When a program starts, it receives its environment as an array of pointers to some strings in the format var=value. On Linux, those are located at the bottom of the stack. At the very bottom, you have all the strings tucked one after the other (that's what's shown in /proc/pid/environ). And above you have an array of pointers (NULL terminated) to those strings (that's what goes into char *envp[] in your int main(int argc, char* argv[], char* envp[]), and the libc would generally initialise environ to).

putenv()/setenv()/unsetenv(), do not modify those strings, they don't generally even modify the pointers. On some systems, those (strings and pointers) are read-only.

While the libc will generally initialise char **environ to the address of the first pointer above, any modification of the environment (and those are for future execs), will generally cause a new array of pointers to be created and assigned to environ.

If environ is initially [a,b,c,d,NULL], where a is a pointer to x=1, b to y=2, c to z=3, d to q=5, if you do a unsetenv("y"), environ would have to become [a,c,d,NULL]. On systems where the initial array list is read-only, a new list would have to be allocated and assigned to environ and [a,c,d,NULL] stored in there. Upon the next unsetenv(), the list could be modified in place. Only if you did unsetenv("x") above could a list not be reallocated (environ could just be incremented to point to &envp[1]. I don't know if some libc implementations actually perform that optimisation).

In anycase, there's no reason for the strings themselves stored at the bottom of the stack to be modified in any way. Even if an unsetenv() implementation was actually modifying the data initially received on the stack in-place, it would only modify the pointers, it wouldn't go all the trouble of also erasing the strings they point to. (that seems to be what the GNU libc does on Linux systems (with ELF executables at least), it does modify the list of pointers at envp in place as long as the number of environment variables doesn't increase.

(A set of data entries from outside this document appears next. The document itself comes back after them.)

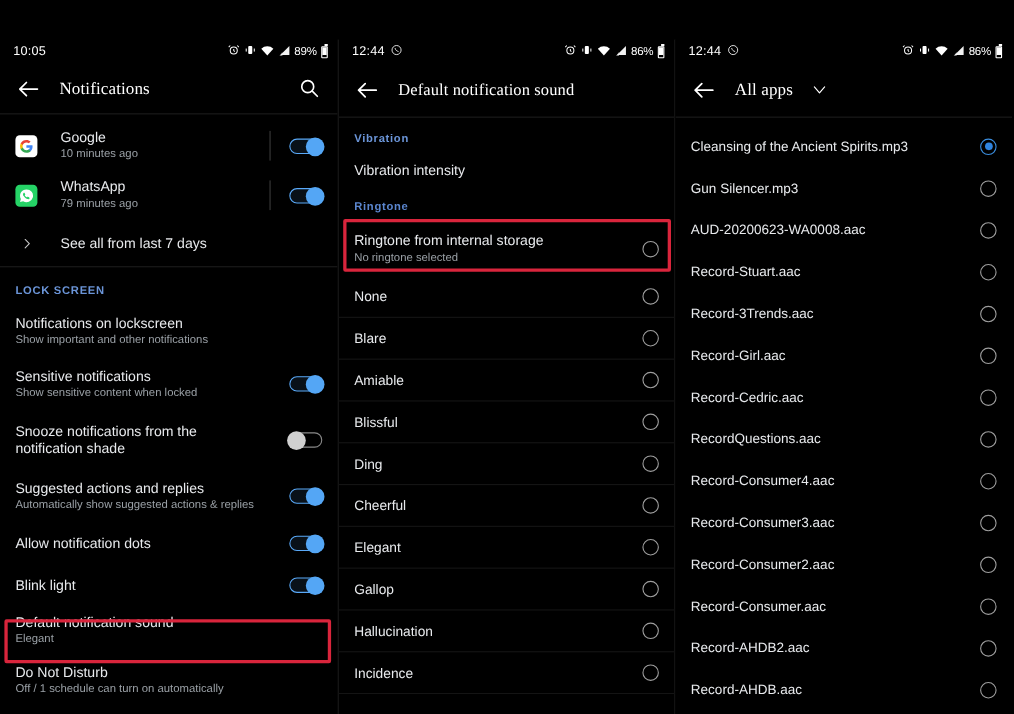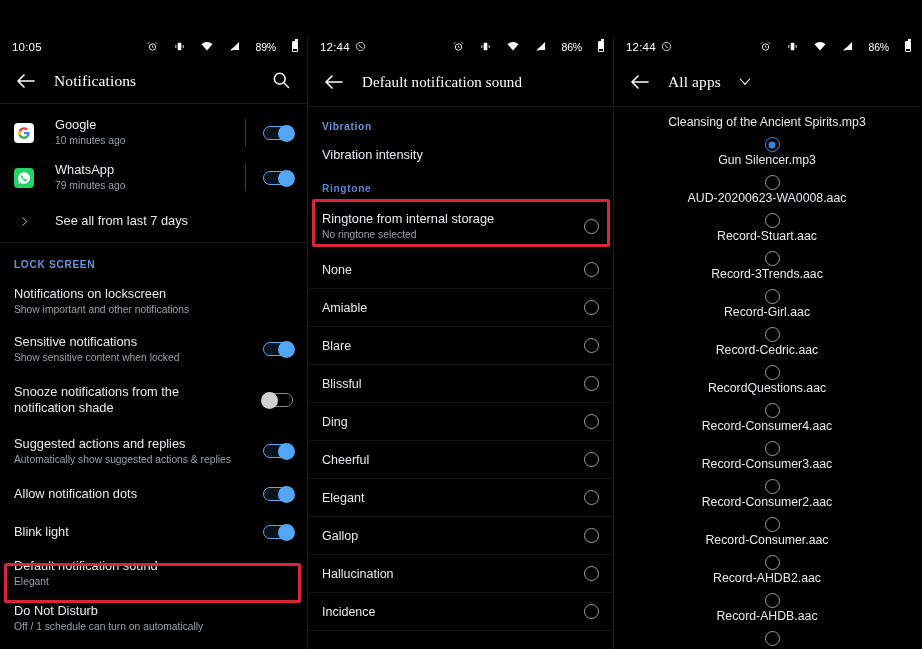"89%" .sb-right { align-items: flex-start -> center; gap: 16px -> 4px }
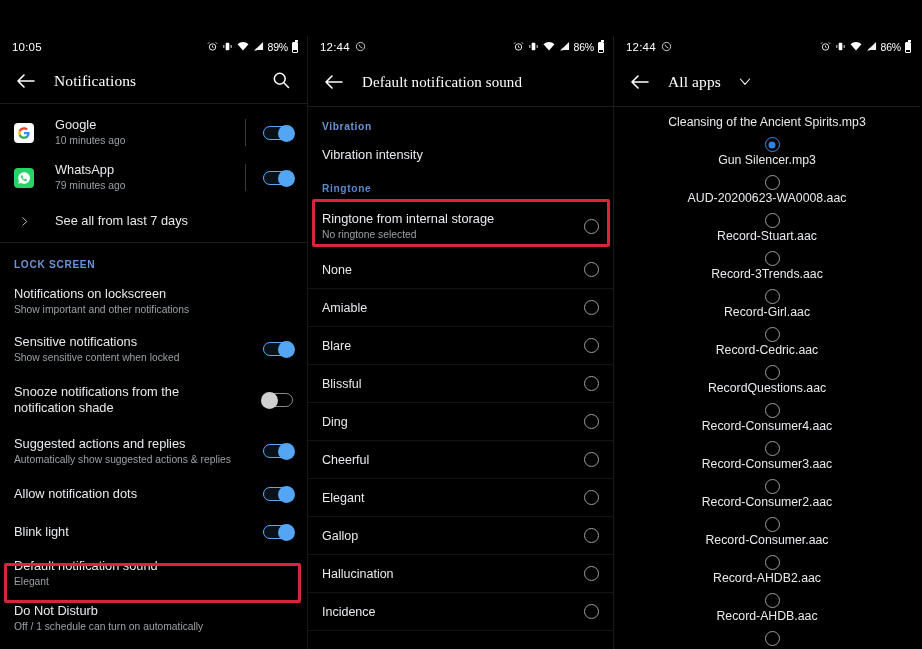"Cleansing of the Ancient Spirits.mp3" .file-row { flex-direction: column -> none }
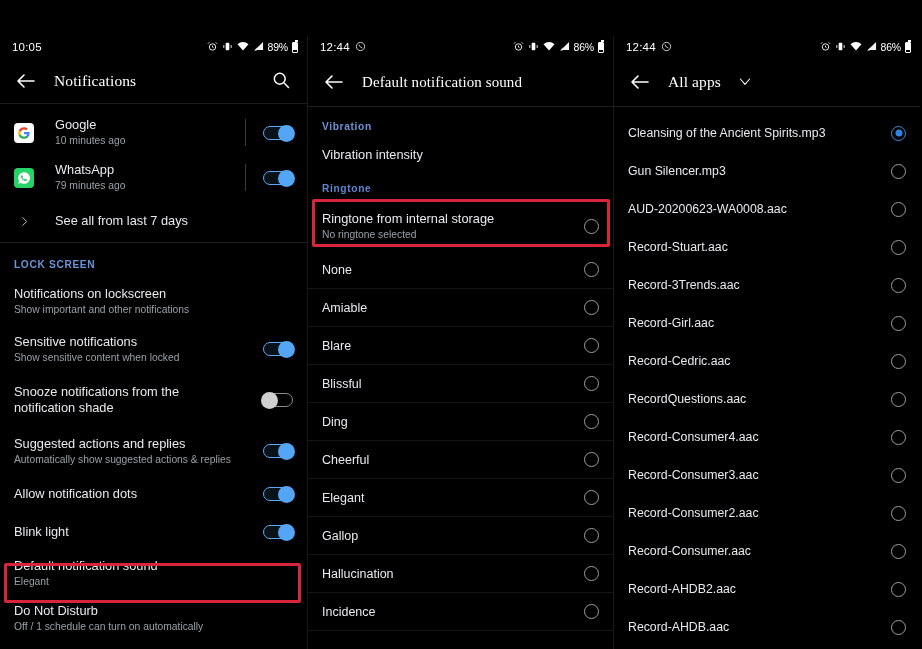"Amiable" div.row { order: before "Blare" -> after "Blare" }
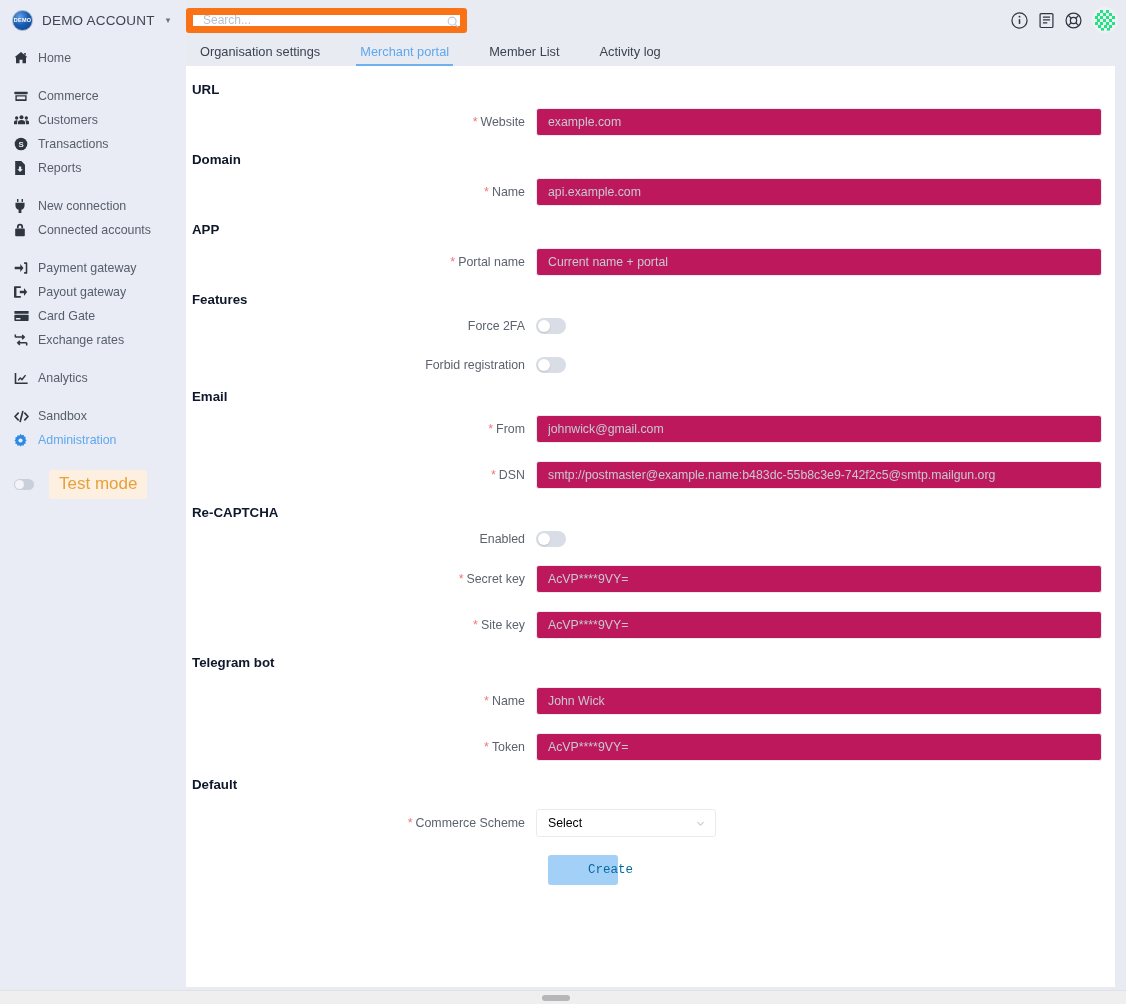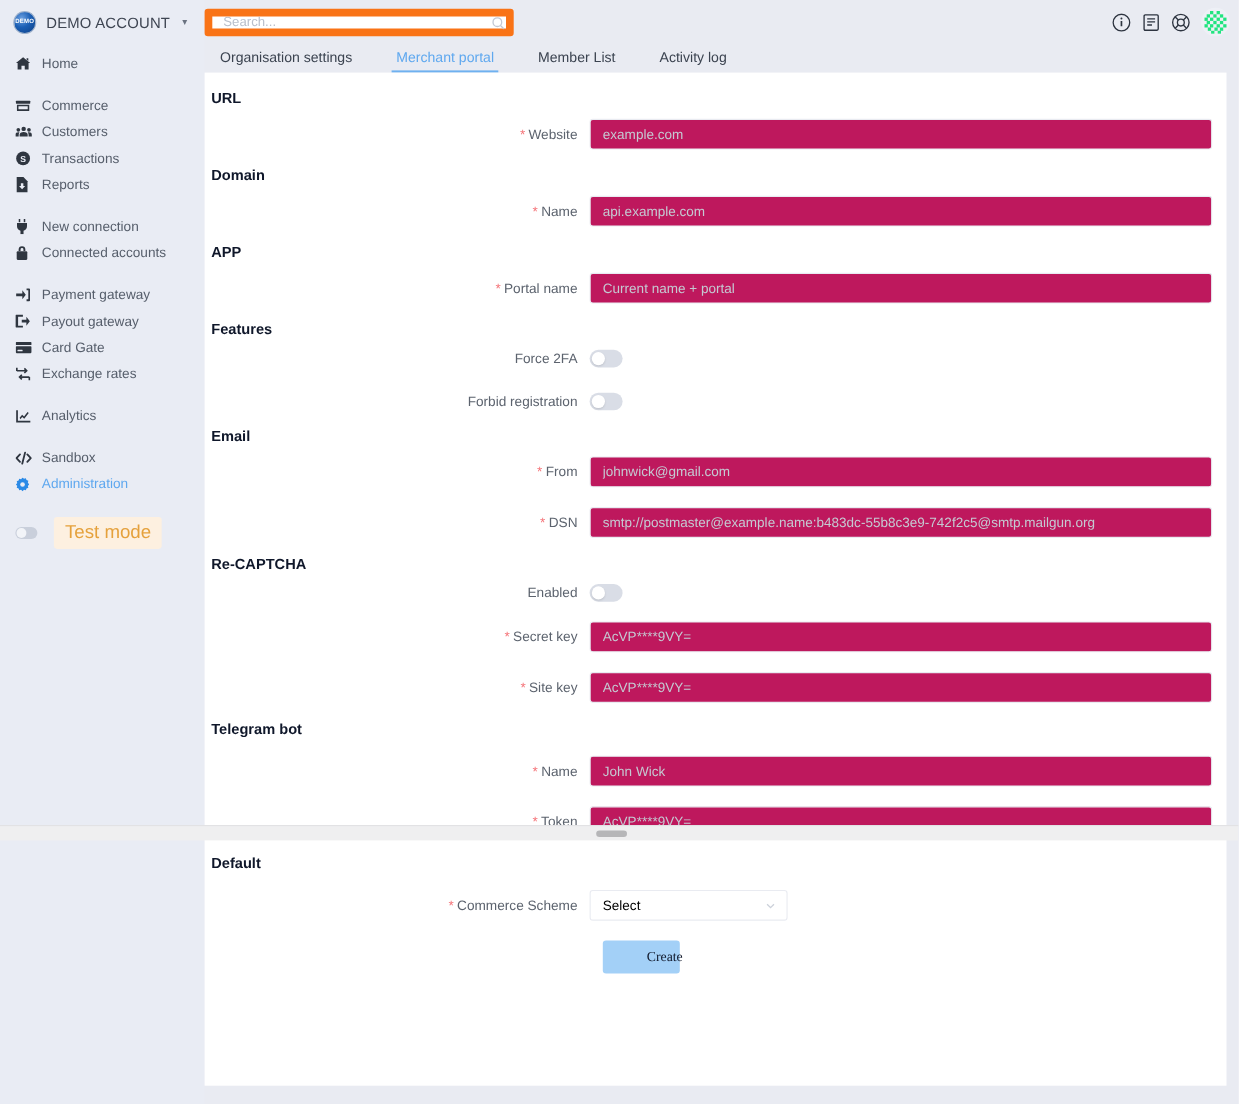"DEMO ACCOUNT" .app { height: 764px -> 1004px }
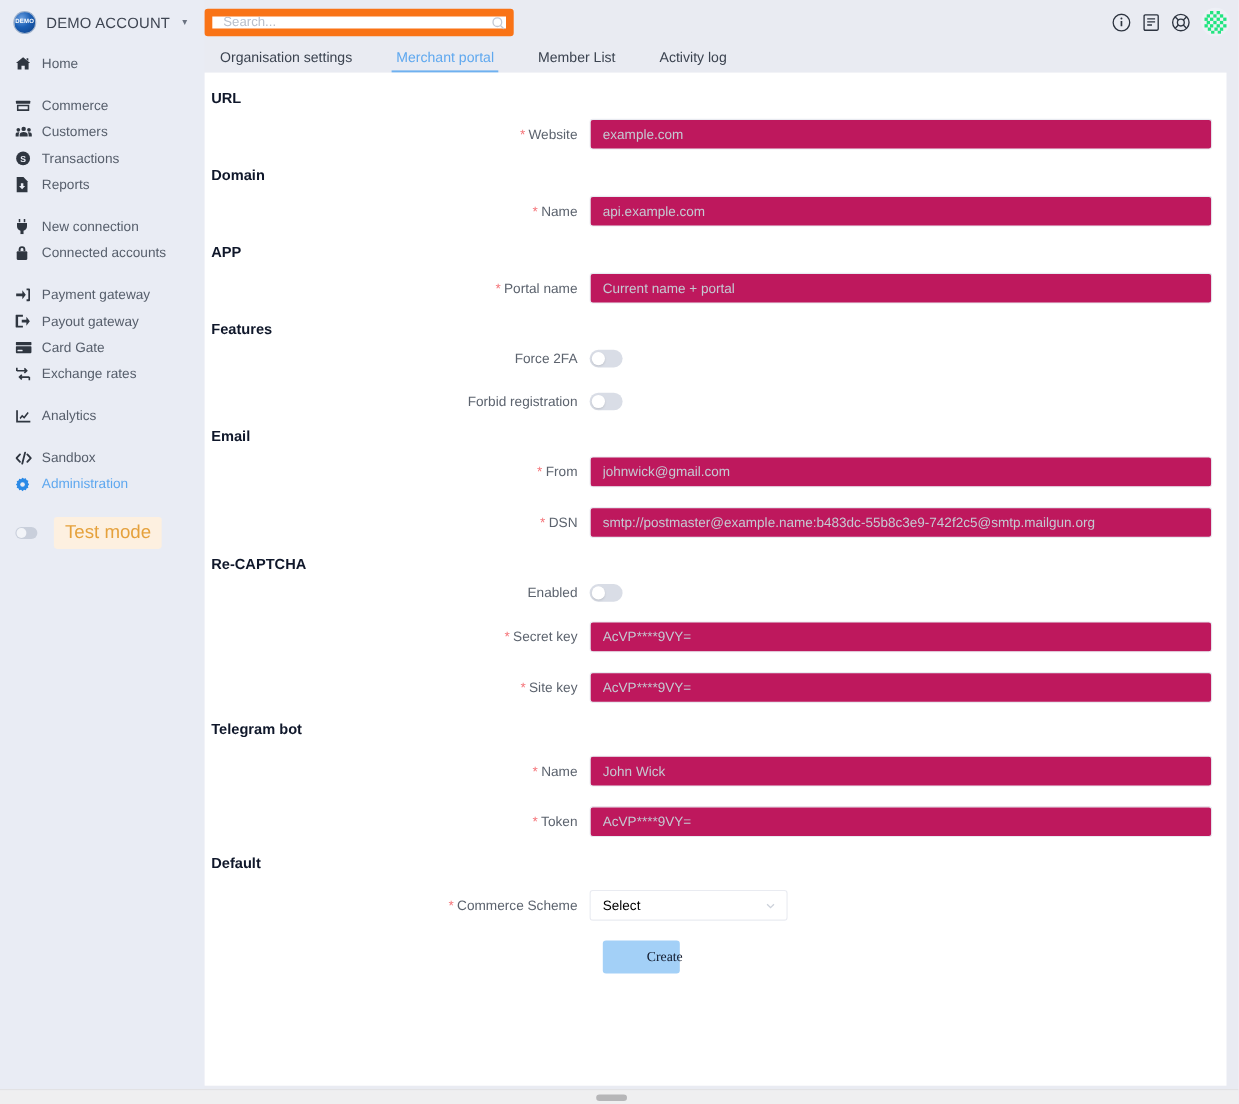"Create" .btn-create { color: #0f172a -> #0369a1; font-family: Liberation Serif, serif -> Liberation Mono, monospace }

You can observe the behaviour using a program like:

#include <sys/types.h>
#include <unistd.h>
#include <stdlib.h>
#include <stdio.h>
#include <string.h>
extern char **environ;
int main(int argc, char* argv[], char* envp[]) {
  char cmd[128];
  int i;

  printf("envp: %p environ: %p\n", envp, environ);
  for (i = 0; envp[i]; i++)
    printf("  envp[%d]: %p (%s)\n", i, envp[i], envp[i]);

#define DO(x) x; puts("\nAfter " #x "\n"); \
  printf("envp: %p environ: %p\n", envp, environ); \
  for (i = 0; environ[i]; i++) \
    printf("  environ[%d]: %p (%s)\n", i, environ[i], environ[i])

  DO(unsetenv("a"));
  DO(setenv("b", "xxx", 1));
  DO(setenv("c", "xxx", 1));

  puts("\nAddress of heap and stack:");
  sprintf(cmd, "grep -e stack -e heap /proc/%u/maps", getpid());

  fflush(stdout);
  system(cmd);
}

On Linux with the GNU libc (same with klibc, musl libc or dietlibc except for the fact that they use mmapped anonymous memory instead of the heap for allocated memory), when run as env -i a=1 x=3 ./e, that gives (comments inline):

envp: 0x7ffc2e7b3238 environ: 0x7ffc2e7b3238
  envp[0]: 0x7ffc2e7b4fec (a=1)
  envp[1]: 0x7ffc2e7b4ff0 (x=3)
   # envp[1] is almost at the bottom of the stack. I lied above in that
   # there are more things like the path of the executable
   # environ initially points to the same pointer list as envp

After unsetenv("a")

envp: 0x7ffc2e7b3238 environ: 0x7ffc2e7b3238
  environ[0]: 0x7ffc2e7b4ff0 (x=3)
   # here, unsetenv has reused the envp[] list and has not allocated a new
   # list. It has shifted the pointers though and not done the optimisation
   # I mention above

After setenv("b", "xxx", 1)

envp: 0x7ffc2e7b3238 environ: 0x1bb3420
  environ[0]: 0x7ffc2e7b4ff0 (x=3)
  environ[1]: 0x1bb3440 (b=xxx)
   # a new list has been allocated on the heap. (it could have reused the
   # slot freed by unsetenv() above but didn't, Solaris' version does).
   # the "b=xxx" string is also allocated on the heap.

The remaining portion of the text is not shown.